Lipschitz constant, am I correct?

[Meital]

I am reading ODE ( Ordinary DE) notes, and there is a statement that says " A function that is not uniform, even a continuous function that is not uniform, cannot have a lipschitz constant. As an example is the function 1/x on the open interval (0,1).

 

I want to see if I understood this correctly.

 

I will assume that we can find a number k >= 0 such that

| f(x) - f(y) | =< K*|x - y|

we have x and y in (0,1)

so 0 < x < 1

0 < y < 1 .....(1)

Now,

| 1/x - 1/y | =< k*|x - y|

Find common denominator

 

| y - x|/|xy| =< k*|x-y|

| y - x | = |x - y| then we cancel the term from both sides of inequality, so we get

 

1/|xy| =< k ...($)

 

k >= 0, and from (1) 1/xy > 1 so is 1/|xy| > 1

 

but then the equation ( $ ) becomes

1 < 1/|xy| =< k , but k >= 0 so this is contradiction? I am not sure, can someone tell me why 1/x doesn't have a lipschitz constant?
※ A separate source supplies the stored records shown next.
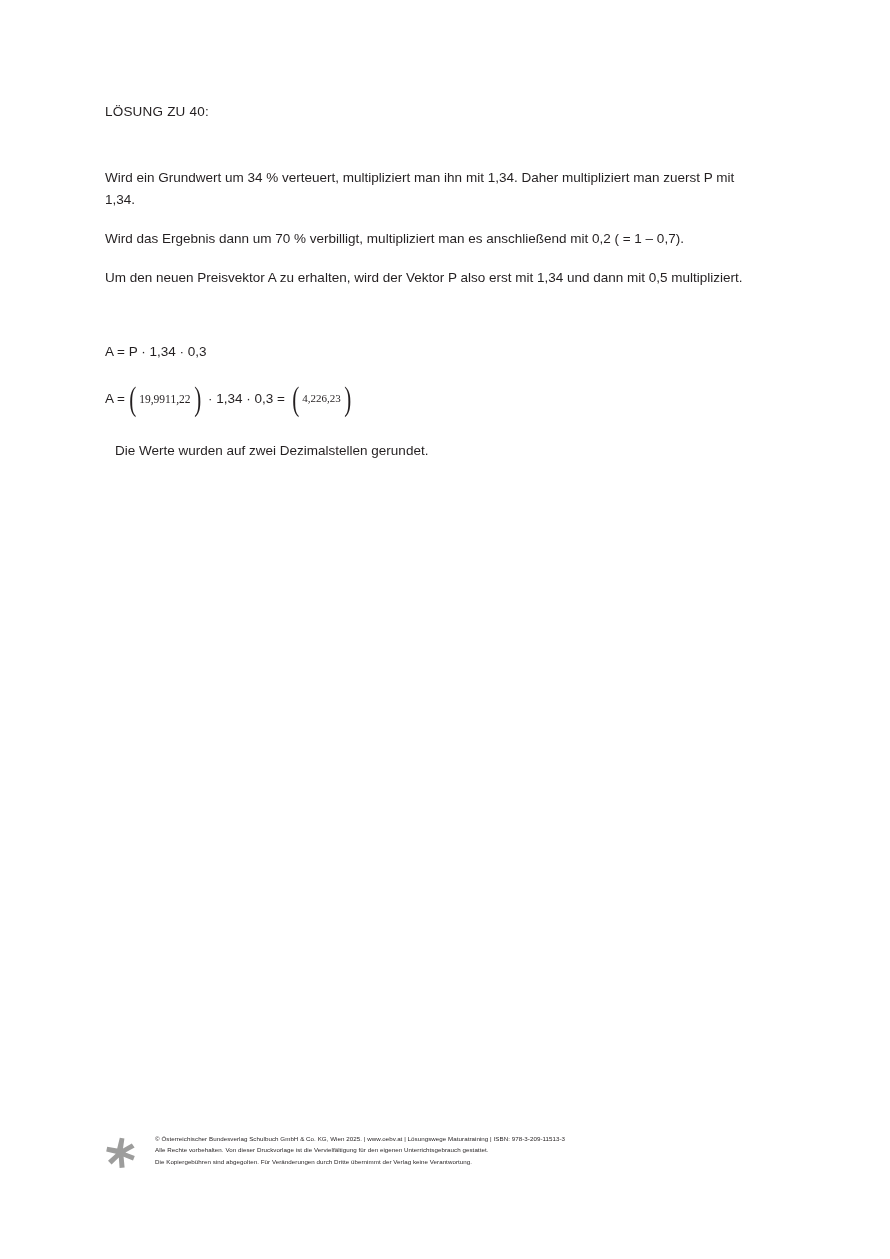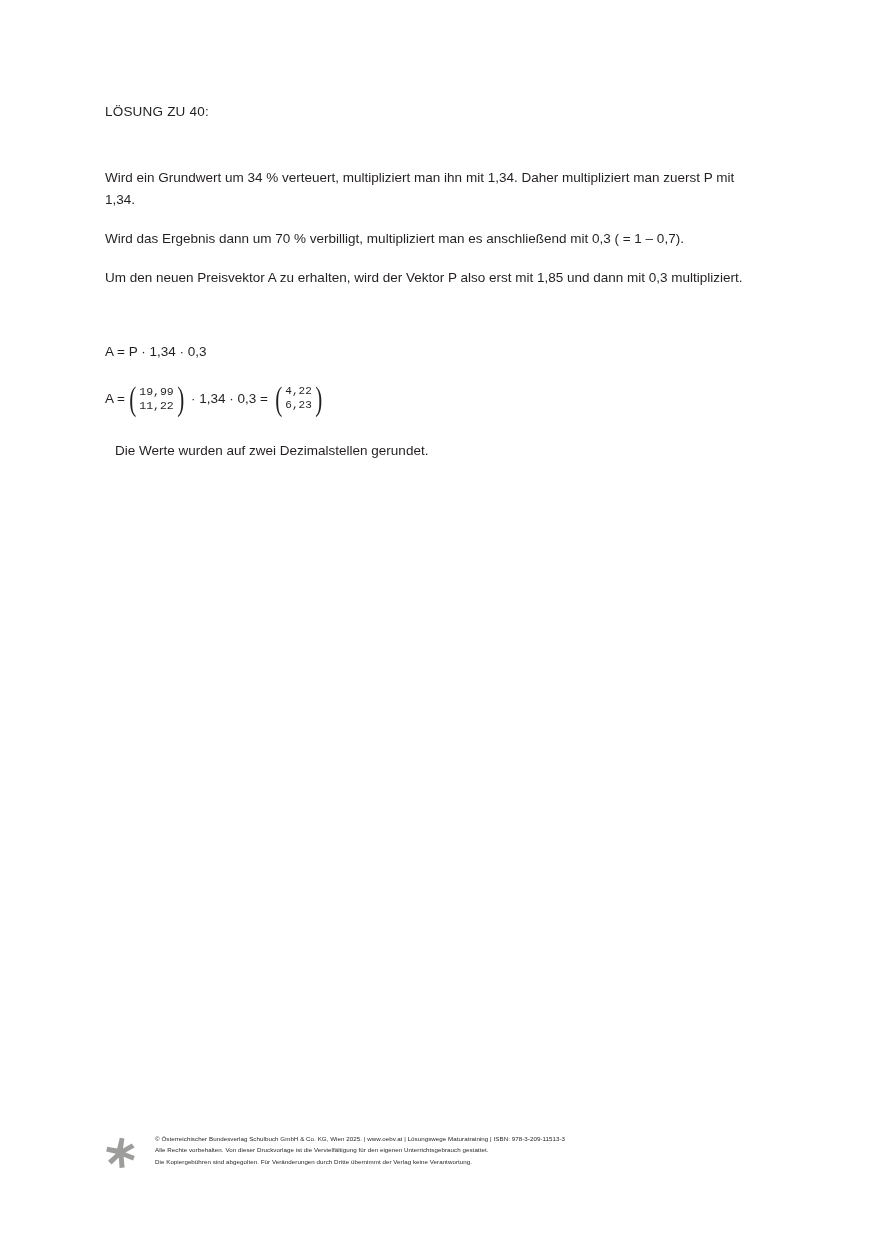"Wird das Ergebnis dann um" p.para { text: 0,3 -> 0,2 }
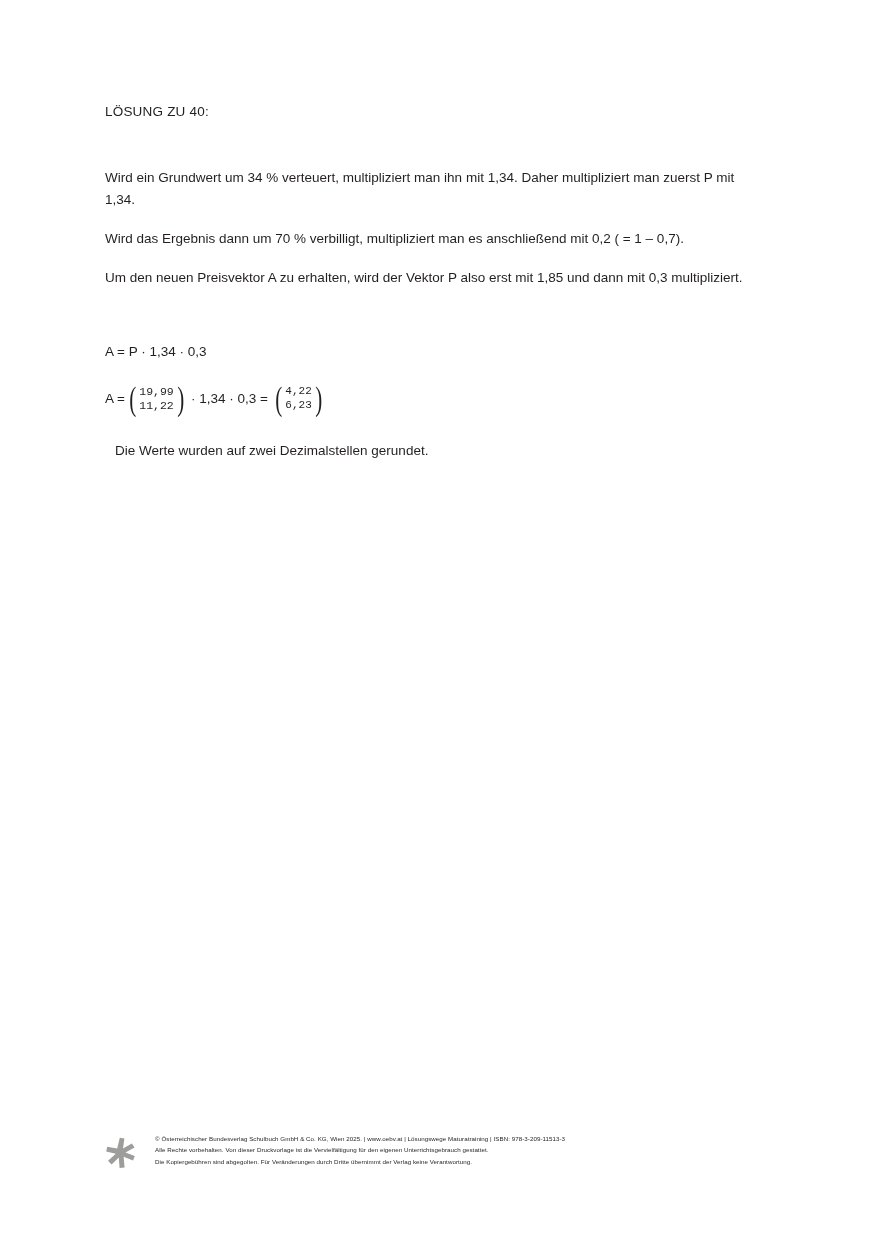"Um den neuen Preisvektor A" p.para { text: 1,85 und dann mit 0,3 -> 1,34 und dann mit 0,5 }
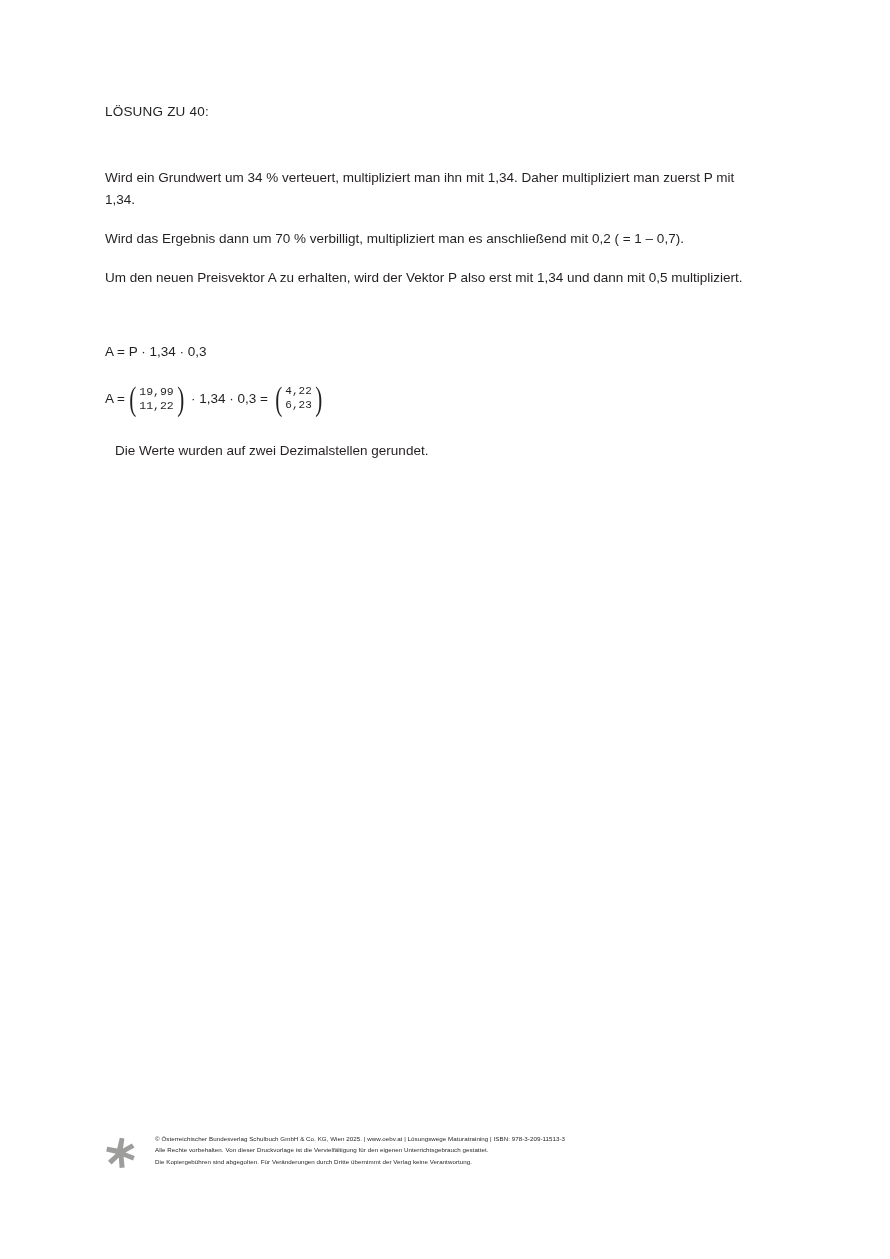"19,99" .matrix .cells { flex-direction: column -> row; font-family: Liberation Mono, monospace -> Liberation Serif, serif }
I mean since we are in (0,1) then there is no upper bound for 1/|xy| so we can't have an upper bound for it (lipschitz constant)

[Dave]

That's the idea. I think the argument I saw a long time ago said that basically no matter which k we pick, we can always find x or y big enough so that 1/|xy| > k, so there could never exist a k big enough.